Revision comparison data
::::::::::
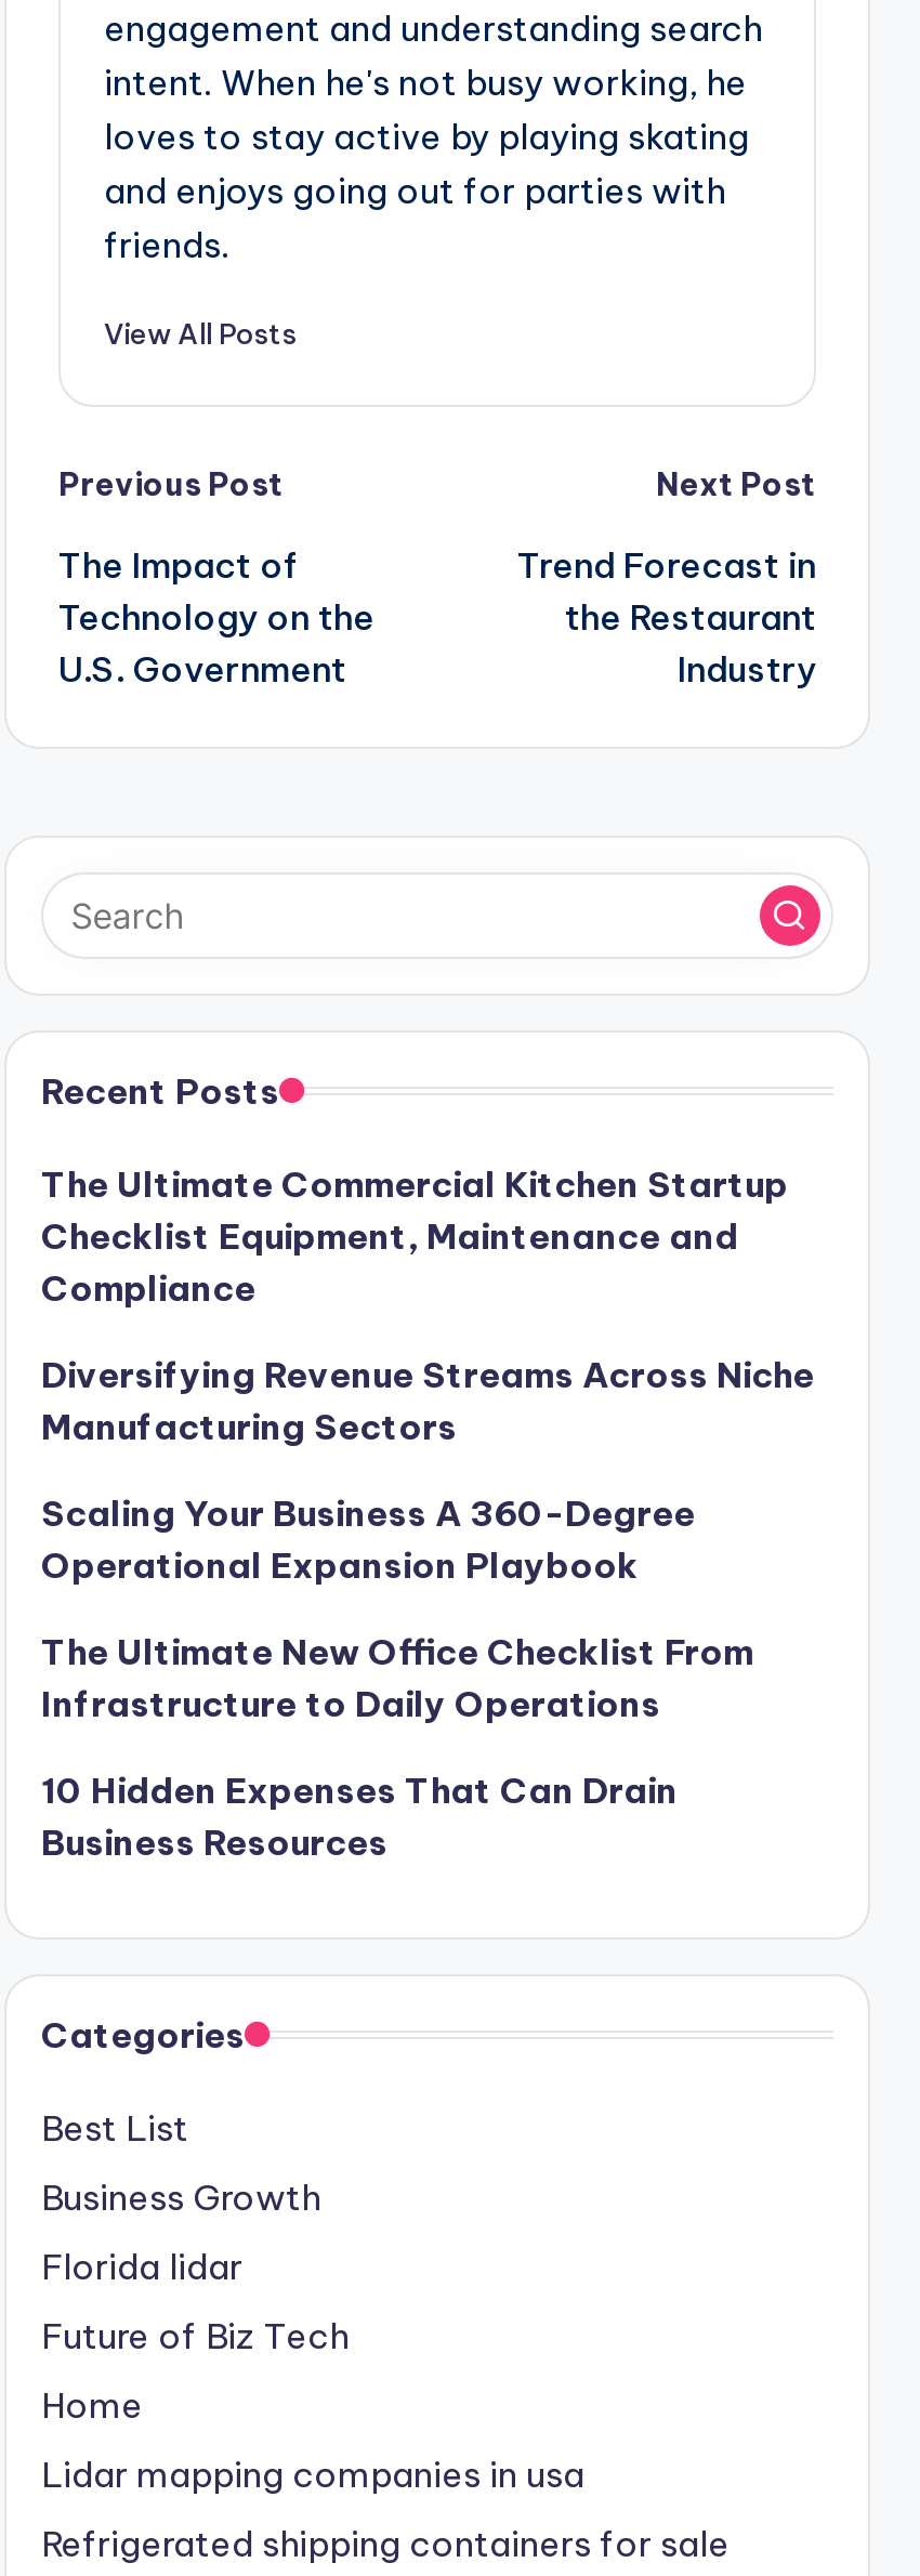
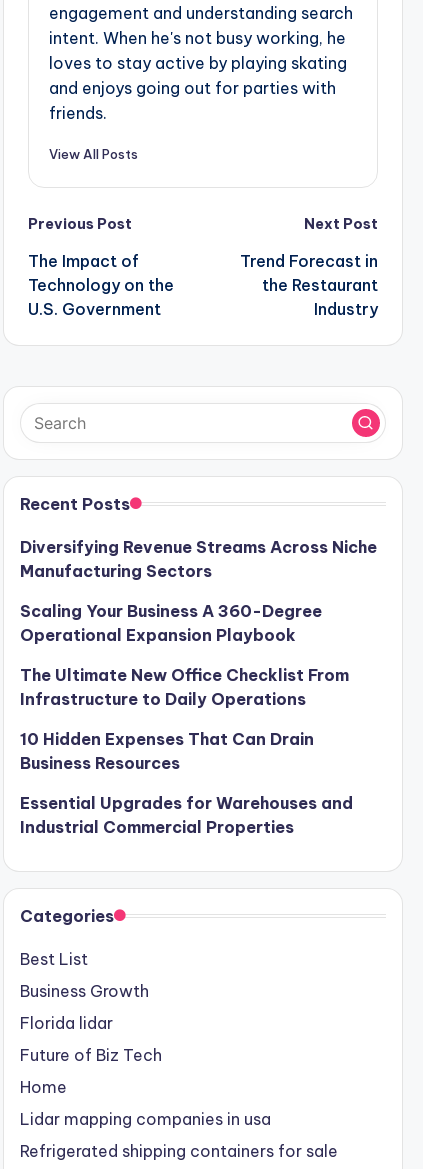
[41,1162,788,1310] The Ultimate Commercial Kitchen Startup | Checklist Equipment, Maintenance and | Compliance -> none
moved [41,1353,814,1864] -> [20,537,377,773]: Diversifying Revenue Streams Across Niche | Manufacturing Sectors | Scaling Your Business A 360-Degree | Operational Expansion Playbook | The Ultimate New Office Checklist From | Infrastructure to Daily Operations | 10 Hidden Expenses That Can Drain | Business Resources
none -> [20,793,353,837] Essential Upgrades for Warehouses and | Industrial Commercial Properties

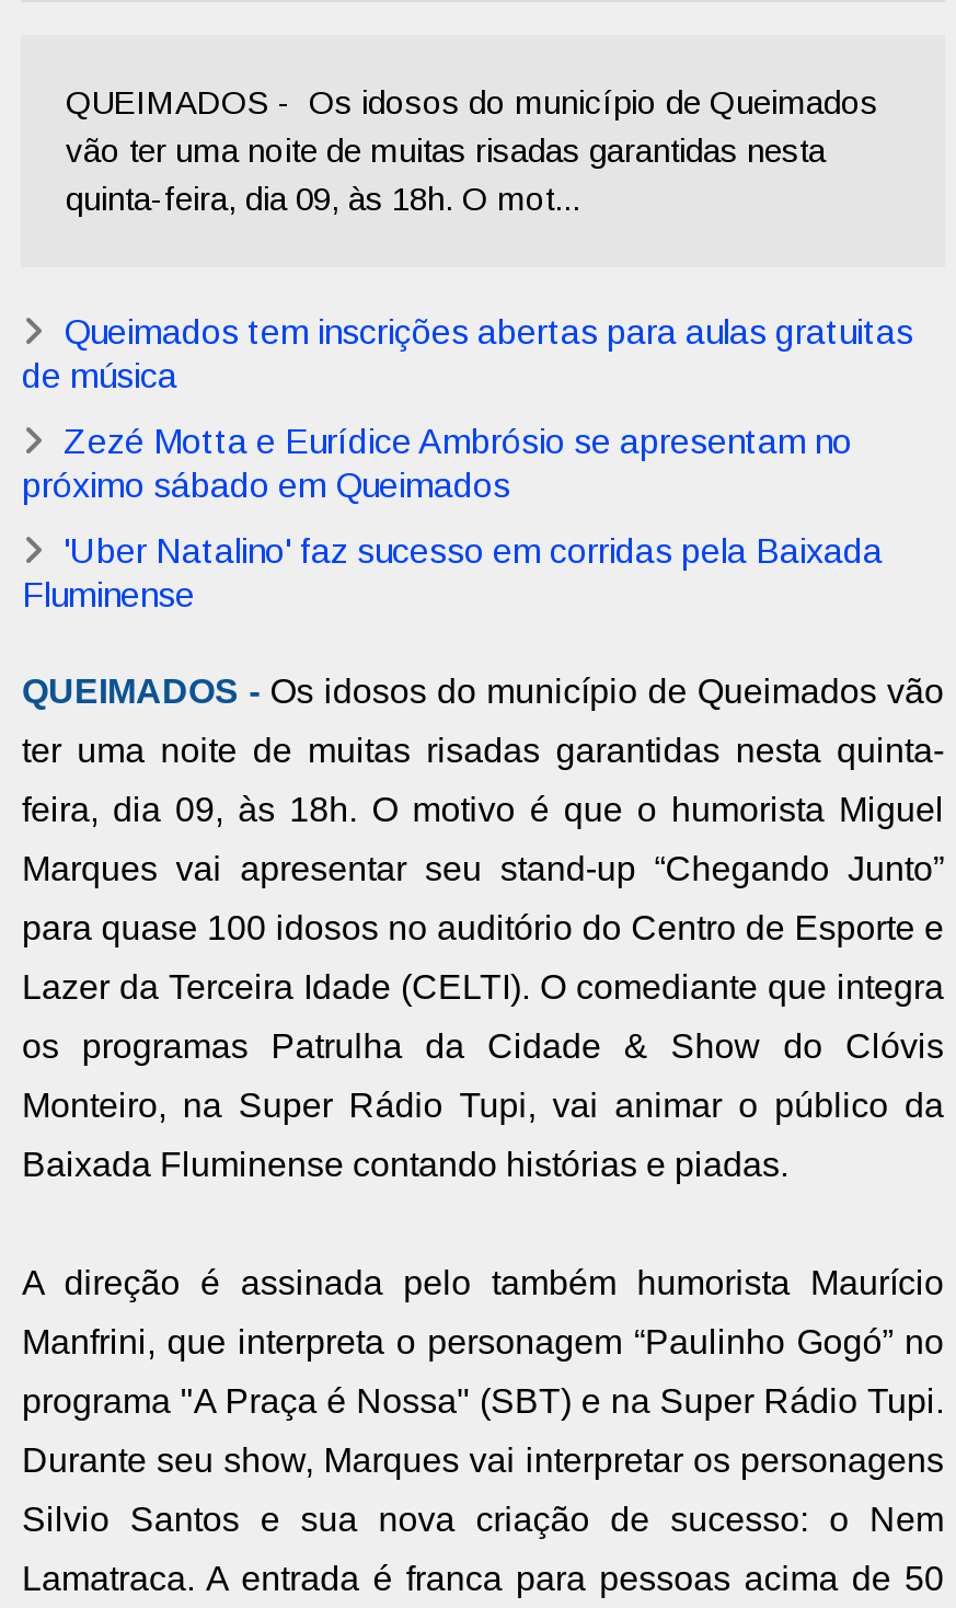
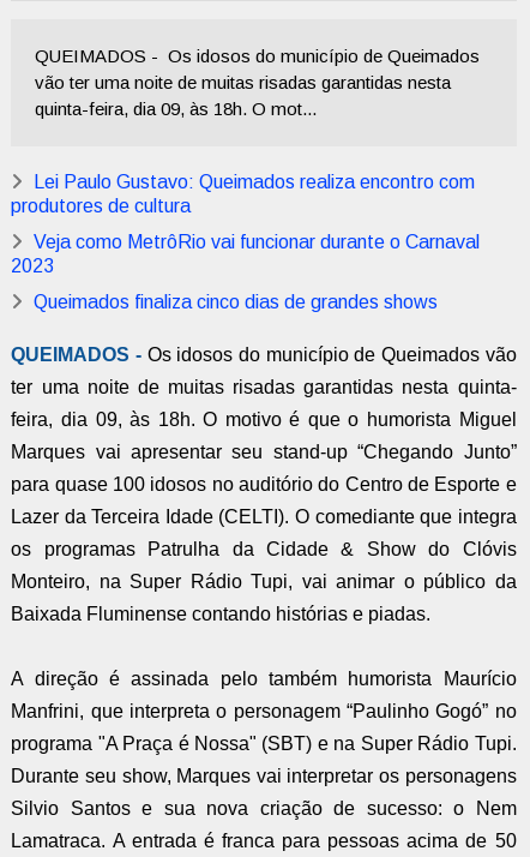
[22,314,913,395] Queimados tem inscrições abertas para aulas gratuitas | de música -> [11,172,475,216] Lei Paulo Gustavo: Queimados realiza encontro com | produtores de cultura
[22,423,852,505] Zezé Motta e Eurídice Ambrósio se apresentam no | próximo sábado em Queimados -> [11,232,480,276] Veja como MetrôRio vai funcionar durante o Carnaval | 2023
[22,533,882,614] 'Uber Natalino' faz sucesso em corridas pela Baixada | Fluminense -> [34,292,438,312] Queimados finaliza cinco dias de grandes shows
::::::::::
WHAT NEEDS TO BE DONE: Please transcribe exactly the lines from the one containing "moved [41,1353,814,1864] ->" through the last line of the records above, both included, and leave out every picture.

ANSWER BELOW:
moved [41,1353,814,1864] -> [20,537,377,773]: Diversifying Revenue Streams Across Niche | Manufacturing Sectors | Scaling Your Business A 360-Degree | Operational Expansion Playbook | The Ultimate New Office Checklist From | Infrastructure to Daily Operations | 10 Hidden Expenses That Can Drain | Business Resources
none -> [20,793,353,837] Essential Upgrades for Warehouses and | Industrial Commercial Properties

[22,314,913,395] Queimados tem inscrições abertas para aulas gratuitas | de música -> [11,172,475,216] Lei Paulo Gustavo: Queimados realiza encontro com | produtores de cultura
[22,423,852,505] Zezé Motta e Eurídice Ambrósio se apresentam no | próximo sábado em Queimados -> [11,232,480,276] Veja como MetrôRio vai funcionar durante o Carnaval | 2023
[22,533,882,614] 'Uber Natalino' faz sucesso em corridas pela Baixada | Fluminense -> [34,292,438,312] Queimados finaliza cinco dias de grandes shows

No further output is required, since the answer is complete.